0
votes

I have tried to look at Boosting and "Function Score Query", but either not understood how to use them for my purpose, or not found what technique to use in order to achieve my goal.

TL;DR The users informs me how his preferences in regards to different fields/aspects of my products, and I would like elastic search to return to me the products that BEST match his preferences. Is this possible?
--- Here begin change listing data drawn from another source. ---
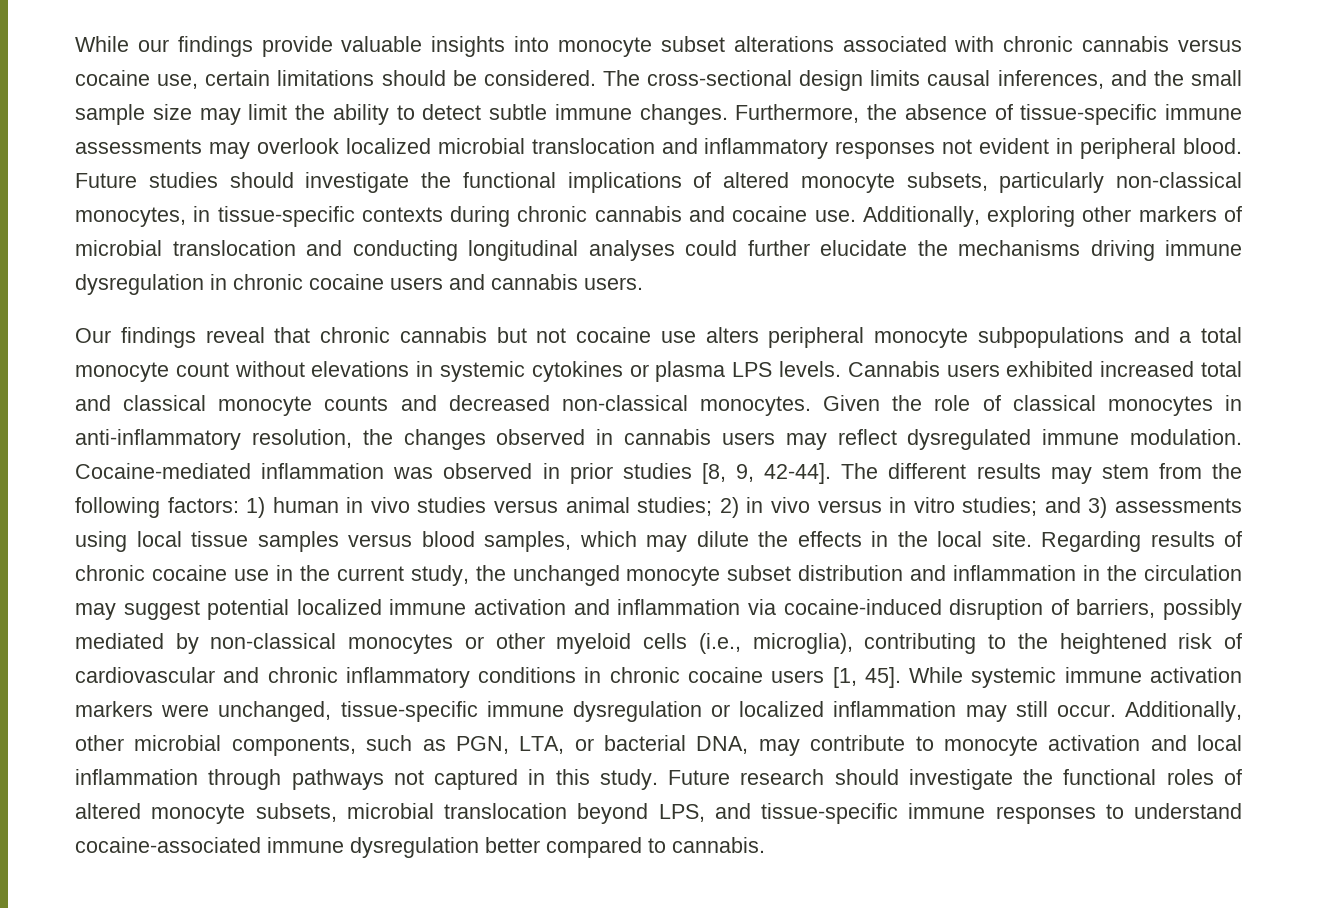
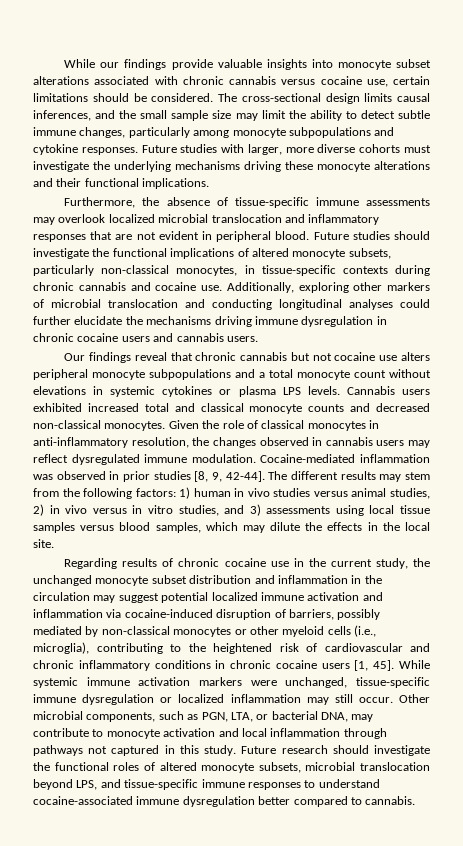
- The cross-sectional design limits causal inferences, and the small sample size may limit the ability to detect subtle immune changes. Furthermore, the absence of tissue-specific immune assessments may overlook localized microbial translocation and inflammatory responses not evident in peripheral blood.
+ The cross-sectional design limits causal inferences, and the small sample size may limit the ability to detect subtle immune changes, particularly among monocyte subpopulations and cytokine responses. Future studies with larger, more diverse cohorts must investigate the underlying mechanisms driving these monocyte alterations and their functional implications.
+ Furthermore, the absence of tissue-specific immune assessments may overlook localized microbial translocation and inflammatory responses that are not evident in peripheral blood.
- 1) human in vivo studies versus animal studies; 2) in vivo versus in vitro studies; and 3) assessments using local tissue samples versus blood samples, which may dilute the effects in the local site. Regarding results of chronic cocaine use in the current study, the unchanged monocyte subset distribution and inflammation in the circulation may suggest potential localized immune activation and inflammation via cocaine-induced disruption of barriers, possibly mediated by non-classical monocytes or other myeloid cells (i.e., microglia), contributing to the heightened risk of cardiovascular and chronic inflammatory conditions in chronic cocaine users [1, 45].
+ 1) human in vivo studies versus animal studies, 2) in vivo versus in vitro studies, and 3) assessments using local tissue samples versus blood samples, which may dilute the effects in the local site.
+ Regarding results of chronic cocaine use in the current study, the unchanged monocyte subset distribution and inflammation in the circulation may suggest potential localized immune activation and inflammation via cocaine-induced disruption of barriers, possibly mediated by non-classical monocytes or other myeloid cells (i.e., microglia), contributing to the heightened risk of cardiovascular and chronic inflammatory conditions in chronic cocaine users [1, 45].
- Additionally, other microbial components, such as PGN, LTA, or bacterial DNA, may contribute to monocyte activation and local inflammation through pathways not captured in this study.
+ Other microbial components, such as PGN, LTA, or bacterial DNA, may contribute to monocyte activation and local inflammation through pathways not captured in this study.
I have a class with a lot of fields given as numbers. e.g.:

public class Product
{
   public double? Weight { get; set; }
   public int? Price { get; set; }
   public double? Size { get; set; }
}

A search will be based on a (at runtime decided) series of prioritizations/scores. e.g.

Weight: 0 negative
Price: 5 negative
Size: 8 positive

These score (being normalized between 0 and 10) means that this user doesn't care about the weight of the product, he cares somewhat about the price, and he wants it negatively correlated with the value of the field (e.g. he wants price to be low, but "only" with an importance of 5 out of 10. The most important thing for this user is the size, which is quite important to be "large".

For this example I want to make a search between all of my products, but giving a higher score to products with a large size, and making the price lower being "medium" important, and not caring about the weight.

How might such a query look like?

P.S. Any links to documentation/guides for NEST/elastic search would be appreciated. I haven't found the official documentation that helpful.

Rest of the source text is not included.